Transparency about priority setting is crucial for ensuring trust in the decisions that are made. The combination of sky-high prices of many new drugs and confidential drug prices erodes trust.
The drugs that hospital trusts procure and provide may have a direct effect on the length and quality of patients’ lives. The thermometers, compresses, night stands or washing machines that they procure have no such effect. This is what distinguishes drugs from other kinds of public procurements where confidentiality surrounding costs presents no problems.
The debate on confidential drug prices has continued ever since the procedures for procurement of drugs were changed in 2015. The debate is an important one. The main argument in favour of secrecy is that it provides the pharmaceutical companies with the opportunity to offer high discounts to countries such as Norway without letting other countries know what we are paying. However, as long as the discounts provided to most countries are kept secret, this remains a mere assertion. The argument may just as well be turned on its head: why would the industry be interested in granting large discounts to such a small country as Norway?
In an article in the Journal of the Norwegian Medical Association, Østby and Solli from Pfizer claim that there are good reasons to keep drug prices confidential (1). They are of course free to put forward such a claim, but from reading their article it appears unclear why this is so. They indeed write that ‘confidentiality provides enterprises with an opportunity to differentiate prices between countries with varying ability or willingness to pay’, but this mainly appears to be an argument for why confidential prices are good for Pfizer. This allows them as well as other pharmaceutical companies to sell their drugs at the highest possible price in each country and thereby maximise their earnings.
Østby and Solli provide a reasonably accurate description of how the priority setting criteria are operationalised in the assessments made by the Decision Forum, but this does not amount to a valid argument as to why confidential prices are a good thing. The fact that previously there was more transparency regarding prices, but less regarding processes and criteria, is not an argument for why more transparency regarding processes and criteria should result in less transparency regarding prices. Nobody will disagree that priority decisions are not made on the basis of price alone. The high prices that pharmaceutical companies charge for their new drugs nevertheless make price a crucial factor for determining whether a drug is cost effective or not.
The assessment of Keytruda (pembroluzimab) for lung cancer (2) says: ‘The Norwegian Medicines Agency finds that taking into account the degree of seriousness, clinically relevant effect and cost effectiveness, as well as uncertainty in the analyses, Keytruda does not meet the criteria for a recommendation for use, given the prevailing maximum AUP (the maximum sales price of the drug dispensed from pharmacies, author’s note). If the tender price is used as the basis, the Norwegian Medicines Agency is of the opinion that Keytruda meets these criteria.’ Without a discount, Keytruda does not meet the criteria, but with a discount it does. The size of the discount dictates the decision, as for most new drugs that are being assessed.
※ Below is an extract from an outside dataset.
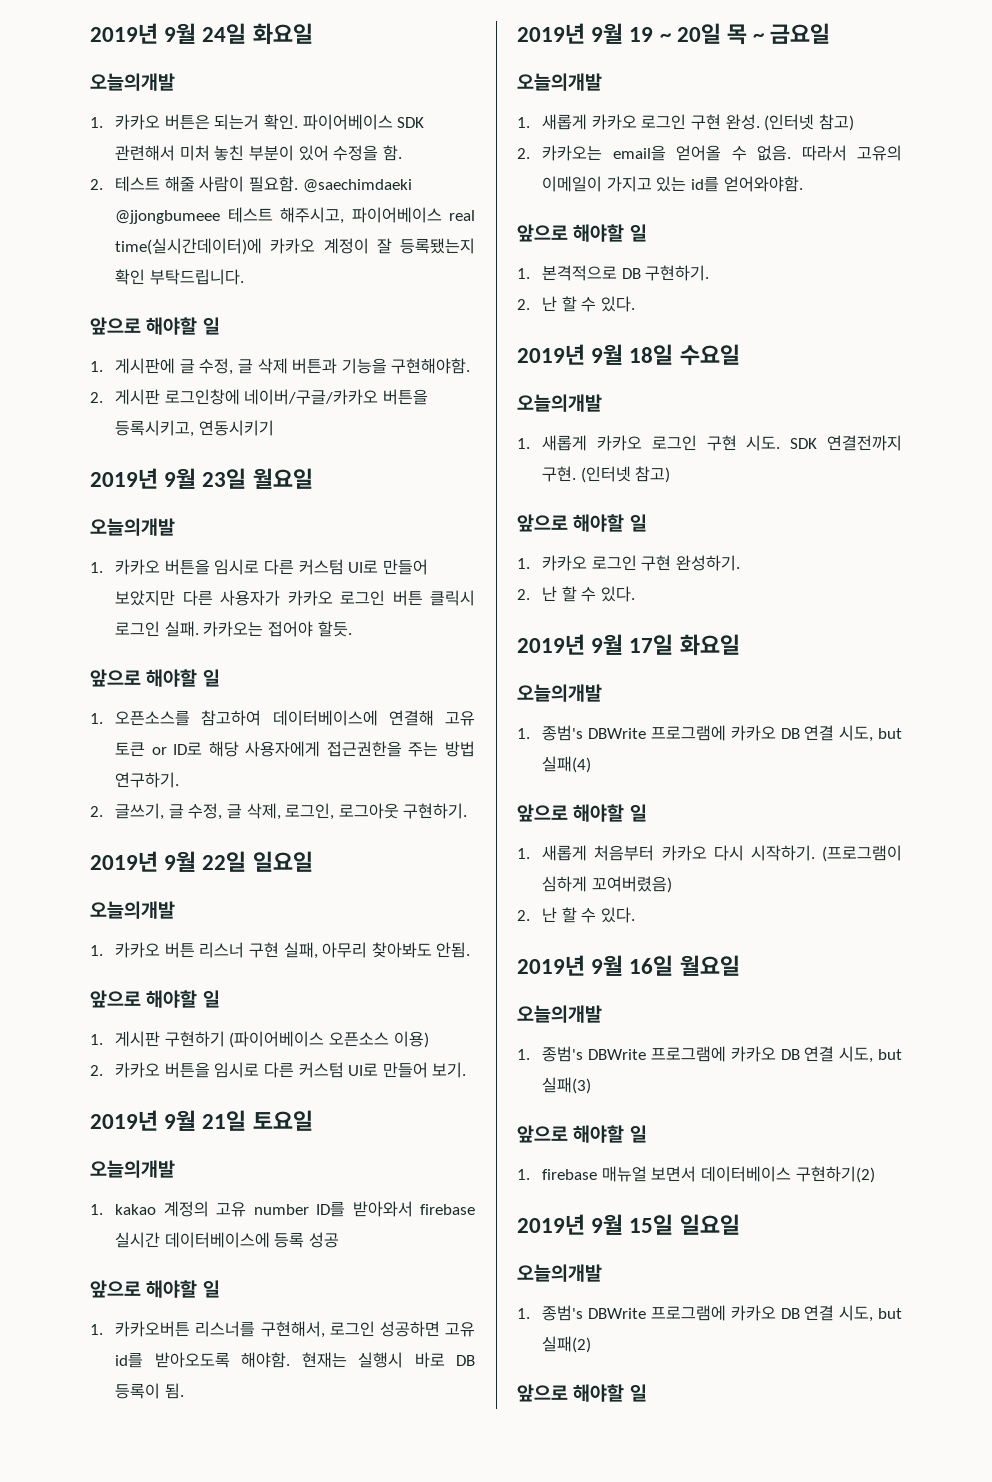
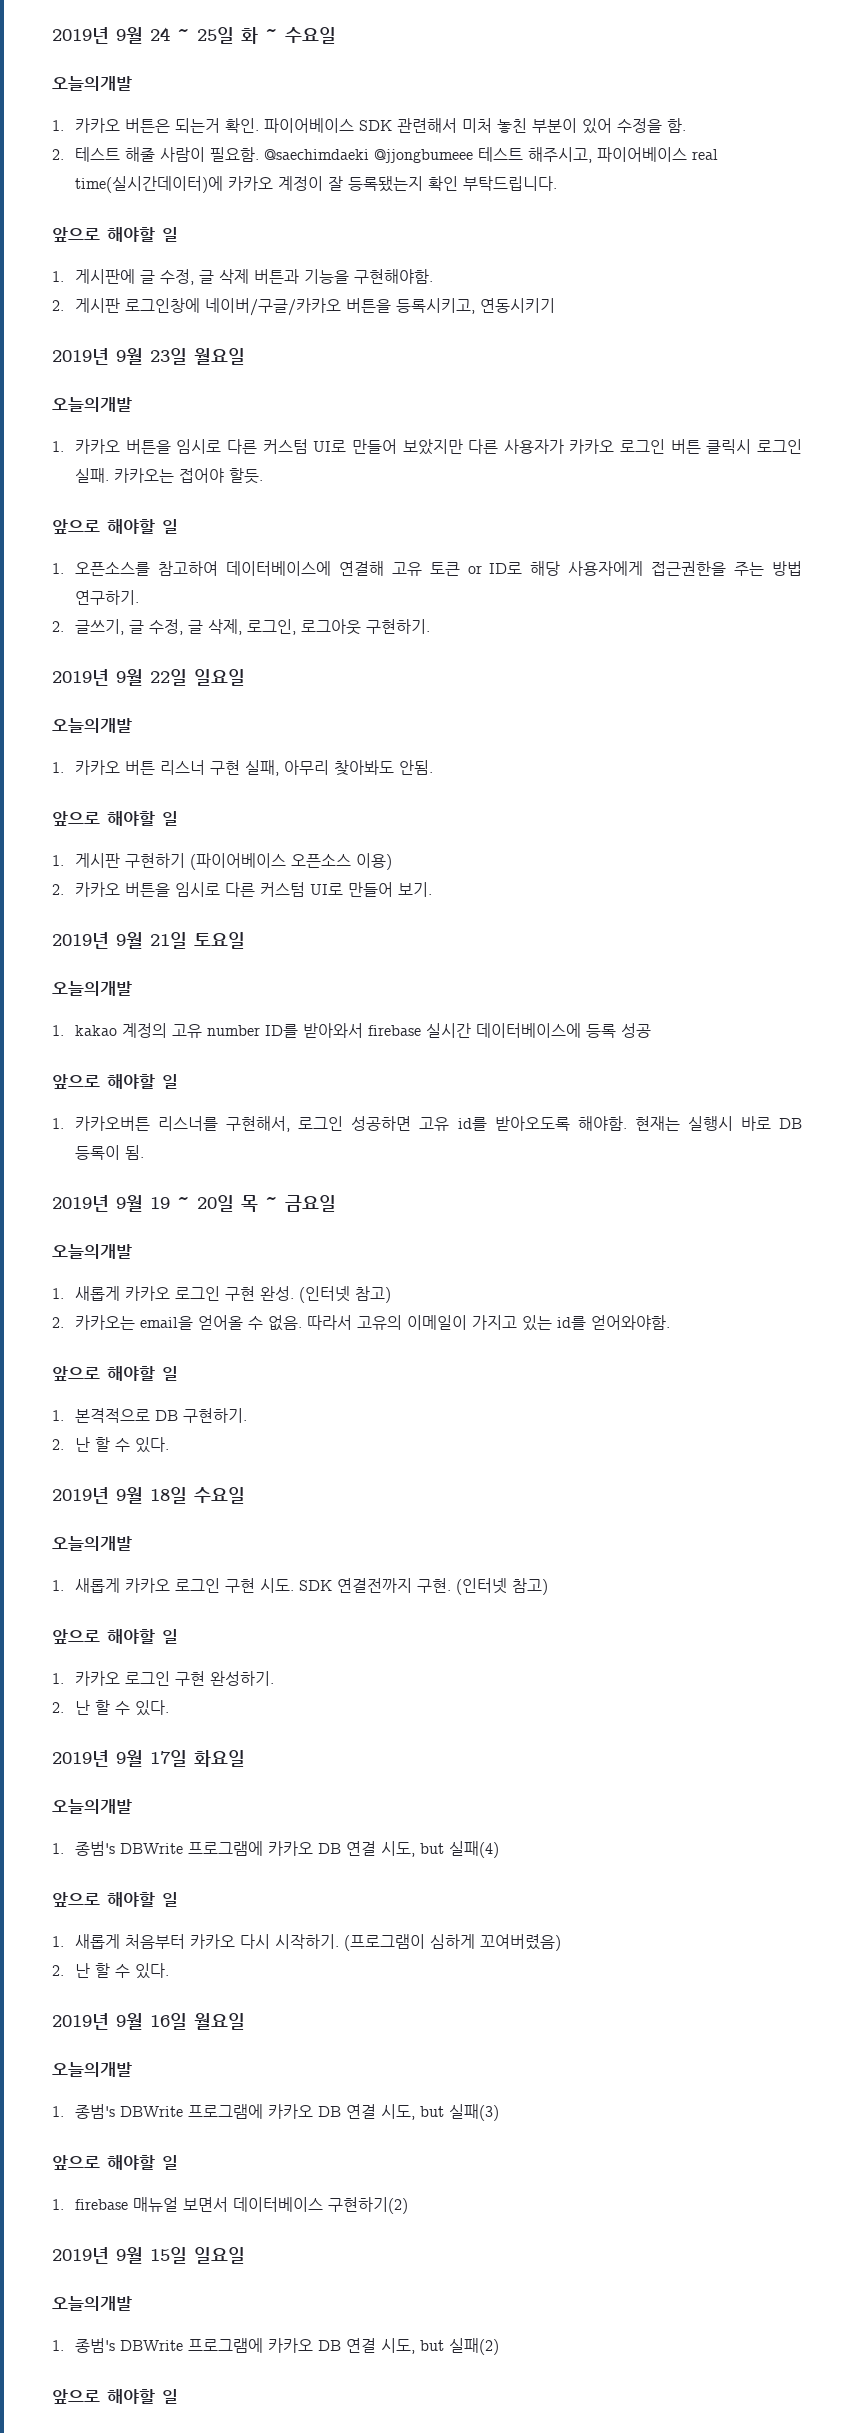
[90,23,313,45] 2019년 9월 24일 화요일 -> [52,27,336,44] 2019년 9월 24 ~ 25일 화 ~ 수요일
Confidential prices prevent health economists and other specialists from verifying the decisions.
Confidential prices prevent health economists and other specialists from verifying the decisions. Nor can decisions be appealed. Patients and next of kin receive no explanation for the rejection. Research on this topic is undermined, since the actual conditions for the decision are unavailable.
Transparency is a democratic principle
In a wider perspective, this is a matter of fundamental democratic principles, of fairness, equal treatment and trust in the system. Without the necessary transparency, trust in and loyalty to the priority setting system erode, among patients, their next of kin and healthcare workers. This is serious. A number of parties, such as the Norwegian Institute of Public Health, the Directorate of Health, the Norwegian Pharmacy Association, the Norwegian Medical Association, the Norwegian Medicines Agency and the Norwegian Press Association have all been critical of the secrecy (3, 4). In other words, the criticism comes not only from academic quarters, but from virtually every single group in the health services.
There is little doubt regarding the positive nature of the work on priority setting that has been undertaken in Norway in recent years. Work on the White Paper on priority setting and the unanimous decision by the Storting to introduce the three criteria are unique internationally. Moreover, despite considerable criticism I believe that the establishment of the National System for Managed Introduction of New Health Technologies in the Specialist Health Services and of the Decision Forum has helped ensure a more systematic and equal treatment across regions. Those who hold the budgetary responsibility should make the decisions.
However, a solid and well-considered system of priorities has little value if there is no trust in and loyalty to the system. Those who defend the secrecy need to understand that the criticism springs from a sincere desire to strengthen the priority setting efforts. Given the great opportunities and challenges that will emerge over the next few years, this is necessary.